Knowing how to write rap lyrics means finding punch lines that rhyme in a two pair grouping (also called a couplet). To be considered great, you need to be able to string together a series of rhyming couplets. Accomplishing this requires understanding hip hop’s use of meter, syllables, vowels, and consonants.
- Practice correct meter. To write rap lyrics effectively, you must match the syllables in your lines with the right meter. Most lines can hold a max of 14 syllables, occasionally 15. From there, you’ll need to leave a beat (or syllable) to take a breath. Because of this, most couplets will rotate the number of syllables used, i.e. your first line has 14 syllables and your second has 13, your third 14, and so on. An example from 50 Cent’s “How to Rob”: “The only excuse for being broke is being in jail (14 syllables) / An entertainer can't make bail if he broke as hell (13 syllables).” This is the most used meter in rap lyrics. Practice this first. If your word selection bumps one of your lines up to 15 syllables, be prepared to snip out a syllable or two in the next line. Otherwise, you won’t catch your breath, your rhyme will sound forced, and you’ll lose the beat.
- Practice monosyllabic rhymes. These days, to be taken seriously your rap lyrics need polysyllabic rhymes. Eminem is a master at this. So is Louis Logic, Nas, Redman, and a host of pros. You’re just starting out, so go simple. Monosyllabic rhymes—rhymes where one end syllable from Line A rhymes with one end syllable on Line B—should be your focus. They’re easiest for beginners and lay a foundation for crafting polysyllabic rhymes. Don’t feel awkward about it; every emcee in the game started this way.
- Practice polysyllabic rhymes. Once you’ve learned monosyllabic verse, try upping your rhyming syllables to two. From “How to Rob”: “I been scheming on Tone and Poke since they FOUND ME/ Steve know not to wear that platinum shit AROUND ME.” Once you’ve mastered two rhymes in a couplet, practice three, then four, five, etc. It’s possible to go that high with practice, but not until you master the basics.
- Practice in-line rhymes. In-line rhymes are the most enjoyable to pen when you write rap lyrics. They add a sophistication and make your punch lines much more satisfying. An in-line rhyme is a word or words in the beginning or middle of each line that rhyme with the syllables at the end of your lines. From “How to Rob”: “I'd follow FOX in the DROP for four BLOCKS/ PLOTTING to juice her for that ROCK Kurupt COPPED.” In this example, the in-lines and the end syllables rhyme (although some of them employ off-rhyming, which will be covered next).

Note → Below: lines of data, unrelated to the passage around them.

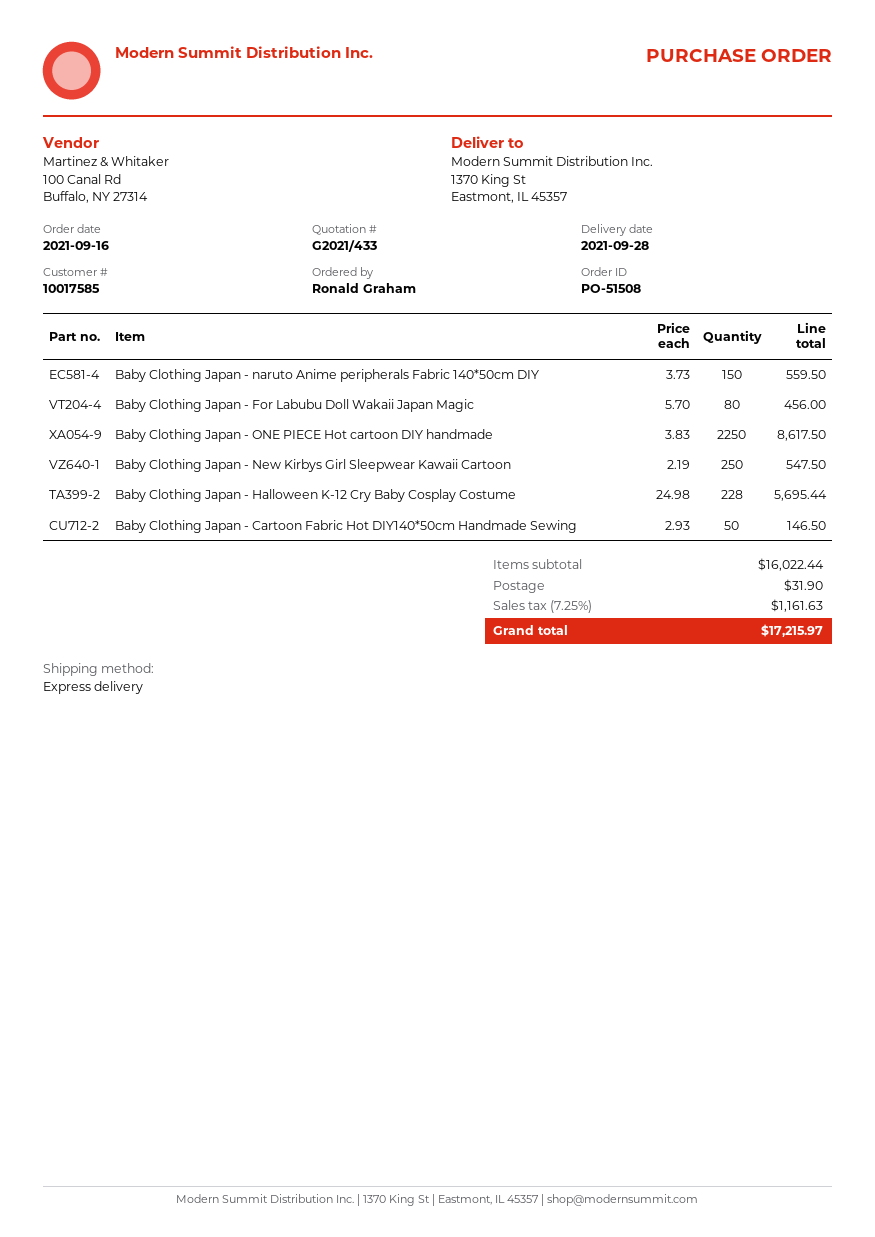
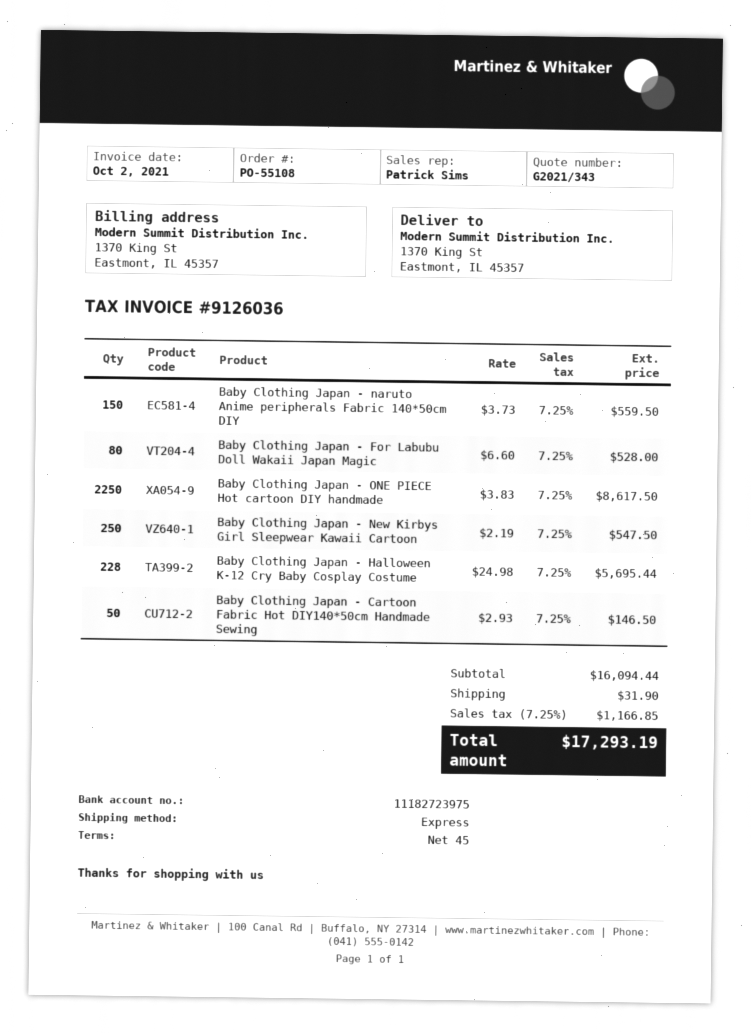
quote number: G2021/433 -> G2021/343
order number: PO-51508 -> PO-55108
Baby Clothing Japan - For Labubu Doll Wakaii Japan Magic: 80 x 5.70 = 456.00 -> 80 x 6.60 = 528.00
subtotal: 16022.44 -> 16094.44
tax: 7.25% = 1161.63 -> 7.25% = 1166.85
total: 17215.97 -> 17293.19

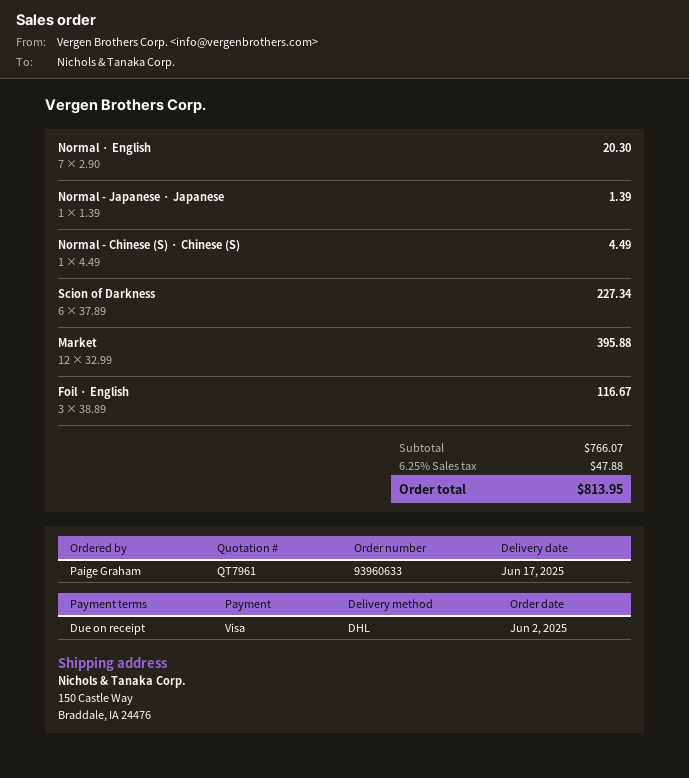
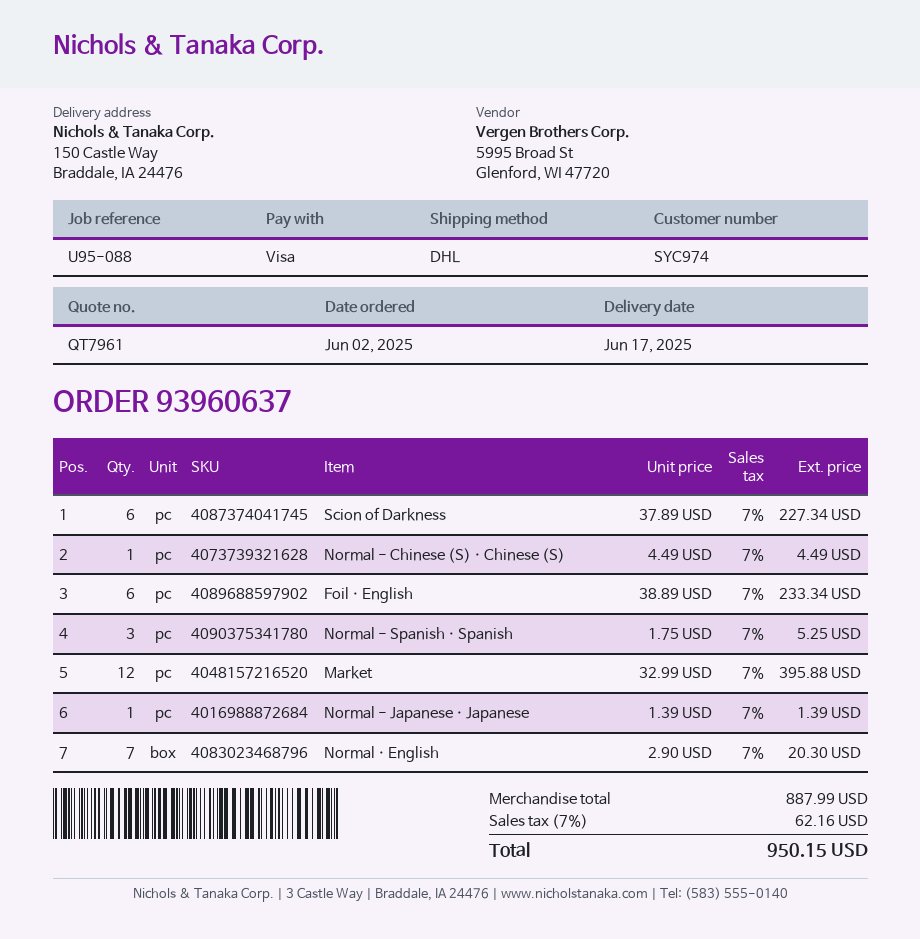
order number: 93960633 -> 93960637
Foil · English: 3 x 38.89 = 116.67 -> 6 x 38.89 = 233.34
Normal - Spanish · Spanish: none -> 3 x 1.75 = 5.25
subtotal: 766.07 -> 887.99
tax: 6.25% = 47.88 -> 7% = 62.16
total: 813.95 -> 950.15

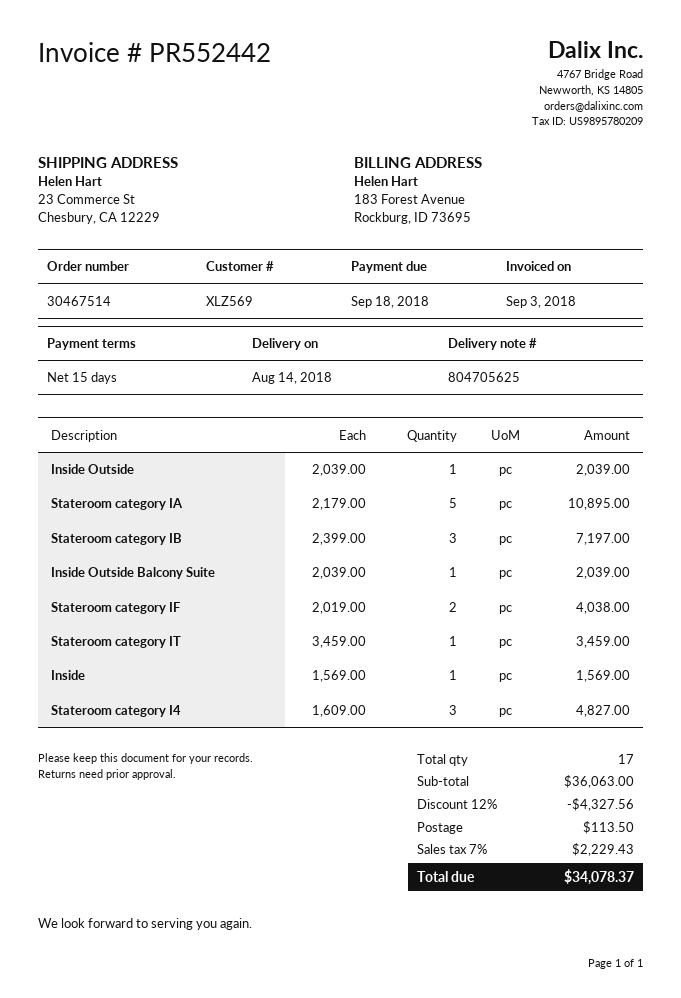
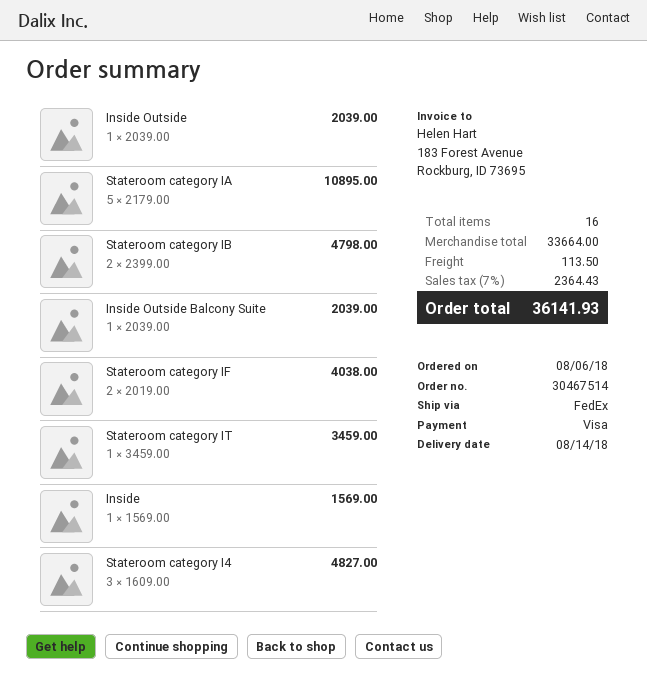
Stateroom category IB: 3 x 2399.00 = 7197.00 -> 2 x 2399.00 = 4798.00
total quantity: 17 -> 16
subtotal: 36063.00 -> 33664.00
discount: 12% = 4327.56 -> none
tax: 7% = 2229.43 -> 7% = 2364.43
total: 34078.37 -> 36141.93

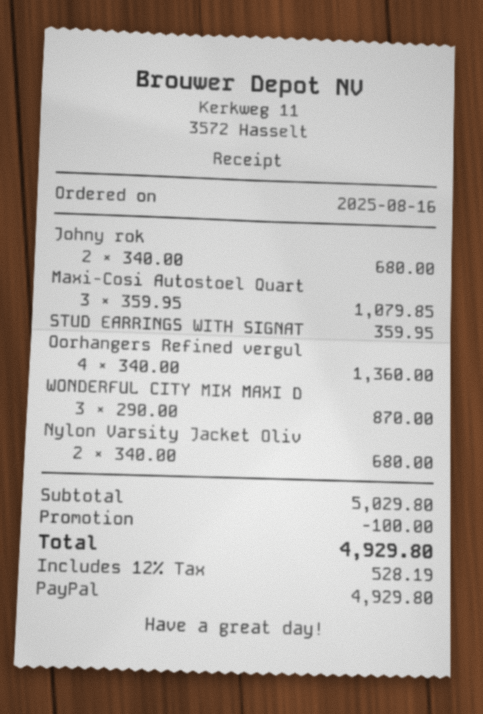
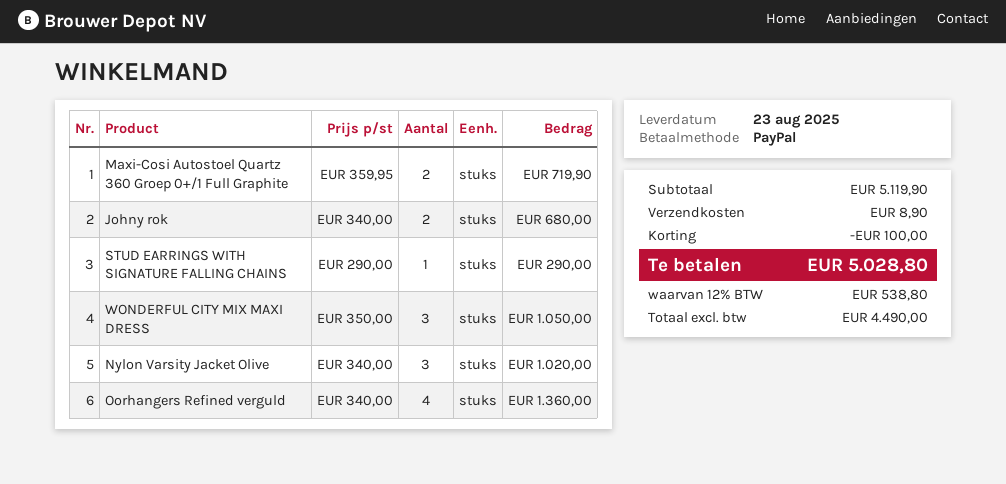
Maxi-Cosi Autostoel Quart: 3 x 359.95 = 1079.85 -> 2 x 359.95 = 719.90
STUD EARRINGS WITH SIGNAT: 1 x 359.95 = 359.95 -> 1 x 290.00 = 290.00
WONDERFUL CITY MIX MAXI D: 3 x 290.00 = 870.00 -> 3 x 350.00 = 1050.00
Nylon Varsity Jacket Oliv: 2 x 340.00 = 680.00 -> 3 x 340.00 = 1020.00
subtotal: 5029.80 -> 5119.90
shipping: none -> 8.90
tax: 12% = 528.19 -> 12% = 538.80
total: 4929.80 -> 5028.80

- Practice off-rhymes. Off-rhymes match vowel sounds without exactly matching consonant sounds. In the 50 Cent example above, he rhymes FOX, DROP, ROCK, and COPPED. The basic sound is a long O followed by a hard K, P, or PT consonant. Off-rhymes give you greater flexibility with word selection. Just remember to match the vowel sounds and consonant sounds, respectively.
- Brainstorm first. A lot of beginners sit down with pen and pad and start constructing rap lyrics. This can work if you’re really feeling inspired, but most often you should brainstorm what you want to say before putting lines together. Write down the punch lines that come to your head, then rattle off all the words that rhyme with the words in your punch line. This will be material for your in-rhymes and line rhymes. Brainstorming can also help you see new things you might like to say in your verse that you wouldn’t have thought of otherwise.
- Let it simmer. When you’ve actually written your verses, do yourself a favor and don’t look at it again for a few weeks. When you return to it, you’ll have a fresh set of eyes that can judge objectively what doesn’t work with your rhymes. If you edit your verses too soon after writing them, you won’t have the perspective to know what to cut or revise. Trust the process and just let those rhymes stew on their own for a while.